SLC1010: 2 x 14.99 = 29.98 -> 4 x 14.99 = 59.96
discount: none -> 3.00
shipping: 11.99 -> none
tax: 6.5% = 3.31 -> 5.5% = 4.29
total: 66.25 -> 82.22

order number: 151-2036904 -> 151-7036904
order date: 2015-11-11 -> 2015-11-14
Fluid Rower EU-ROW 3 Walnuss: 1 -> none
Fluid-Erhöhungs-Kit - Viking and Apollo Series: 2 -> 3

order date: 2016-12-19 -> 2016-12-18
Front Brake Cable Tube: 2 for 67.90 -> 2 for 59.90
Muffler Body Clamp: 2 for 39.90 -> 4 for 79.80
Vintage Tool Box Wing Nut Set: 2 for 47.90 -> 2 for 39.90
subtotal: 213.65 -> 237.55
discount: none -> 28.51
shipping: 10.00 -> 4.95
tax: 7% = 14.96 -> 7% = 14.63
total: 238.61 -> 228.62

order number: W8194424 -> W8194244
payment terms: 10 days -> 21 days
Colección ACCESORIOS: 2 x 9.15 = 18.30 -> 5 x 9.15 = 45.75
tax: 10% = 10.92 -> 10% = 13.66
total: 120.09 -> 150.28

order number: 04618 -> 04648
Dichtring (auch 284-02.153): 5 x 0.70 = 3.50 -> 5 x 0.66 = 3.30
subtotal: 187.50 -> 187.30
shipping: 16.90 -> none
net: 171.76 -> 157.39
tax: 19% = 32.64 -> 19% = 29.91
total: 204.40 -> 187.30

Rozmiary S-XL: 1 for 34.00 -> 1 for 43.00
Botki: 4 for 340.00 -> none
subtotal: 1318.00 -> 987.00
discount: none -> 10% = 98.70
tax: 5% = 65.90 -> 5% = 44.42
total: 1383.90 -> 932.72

REQUIREMENT: If a line in the records has the word "Fluid", copy that line.

SOLUTION TO THE PROBLEM:
Fluid Rower EU-ROW 3 Walnuss: 1 -> none
Fluid-Erhöhungs-Kit - Viking and Apollo Series: 2 -> 3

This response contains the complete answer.